DATA FOR PROCESSING:
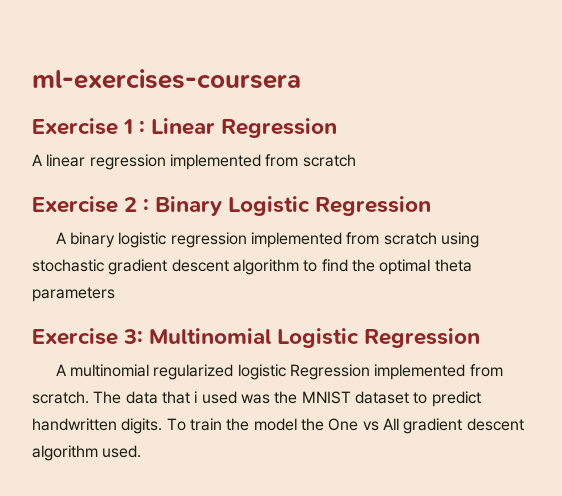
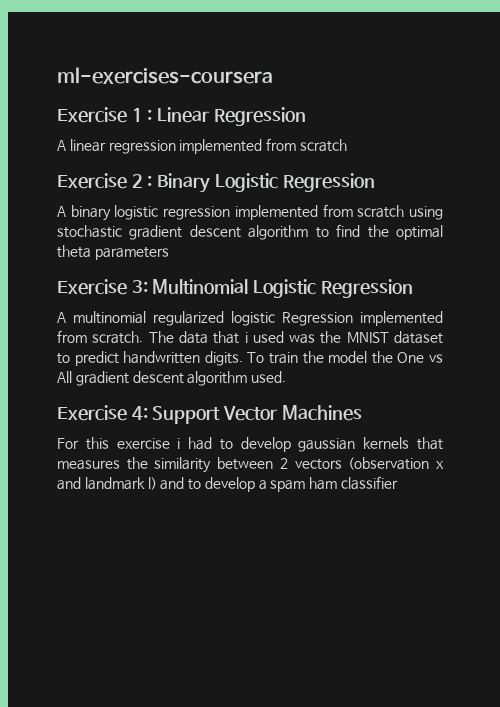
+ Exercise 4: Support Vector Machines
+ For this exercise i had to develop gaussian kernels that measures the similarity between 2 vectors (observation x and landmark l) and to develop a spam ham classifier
==
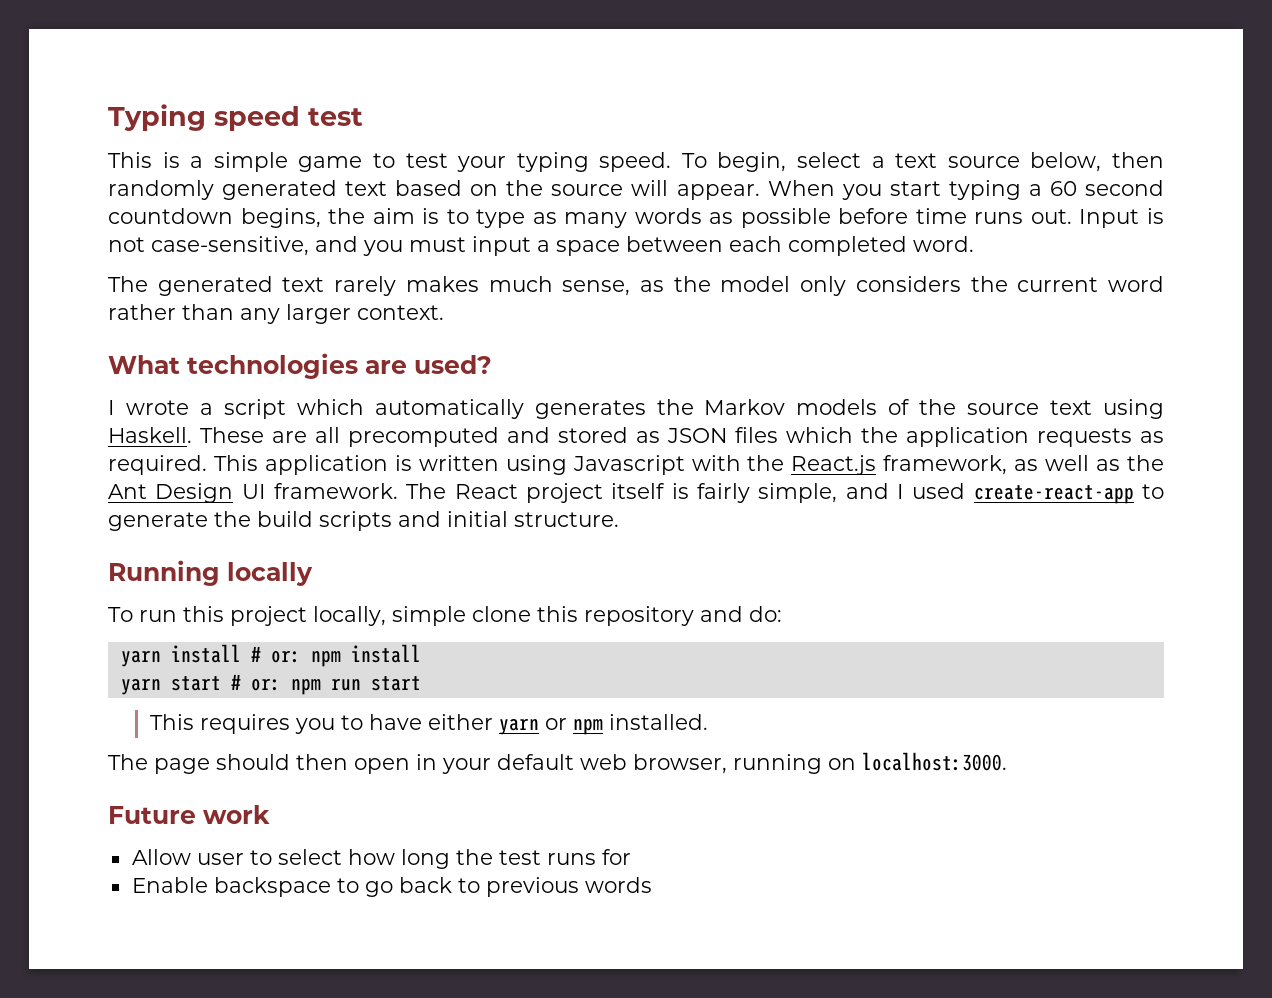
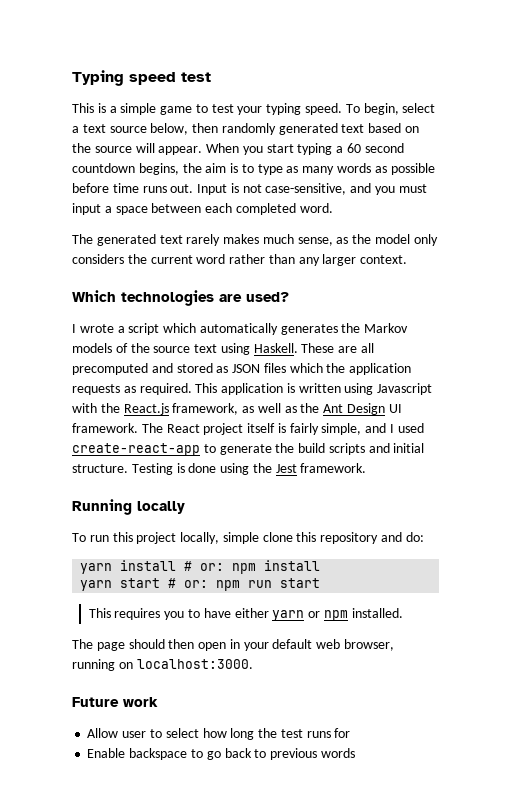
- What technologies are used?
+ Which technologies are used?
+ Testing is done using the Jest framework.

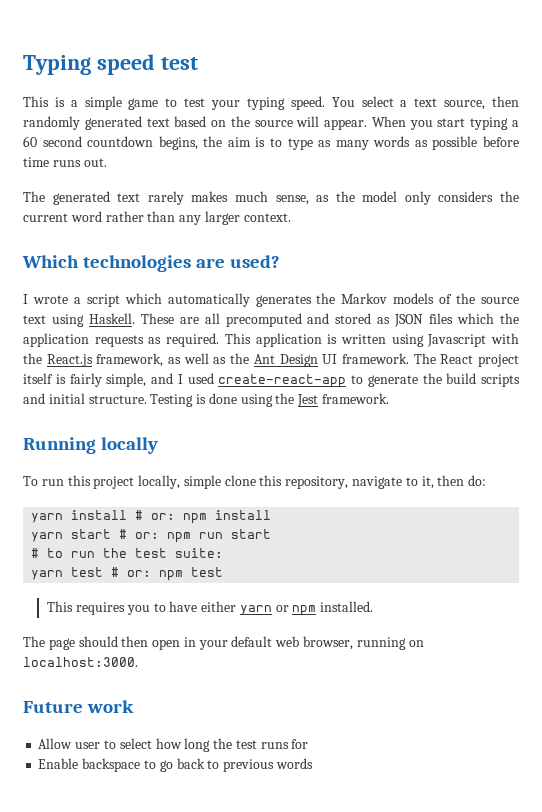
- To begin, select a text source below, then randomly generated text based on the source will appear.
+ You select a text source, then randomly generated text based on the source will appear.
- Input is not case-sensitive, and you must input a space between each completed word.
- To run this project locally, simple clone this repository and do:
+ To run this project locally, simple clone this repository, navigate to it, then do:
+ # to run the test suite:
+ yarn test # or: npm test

REQUIRED ACTION:
There is a line with "this repository, navigate" and a line with "or: npm test" above. Copy exactly those two lines and all lines between them, with nothing else.

EXPECTED ANSWER:
+ To run this project locally, simple clone this repository, navigate to it, then do:
+ # to run the test suite:
+ yarn test # or: npm test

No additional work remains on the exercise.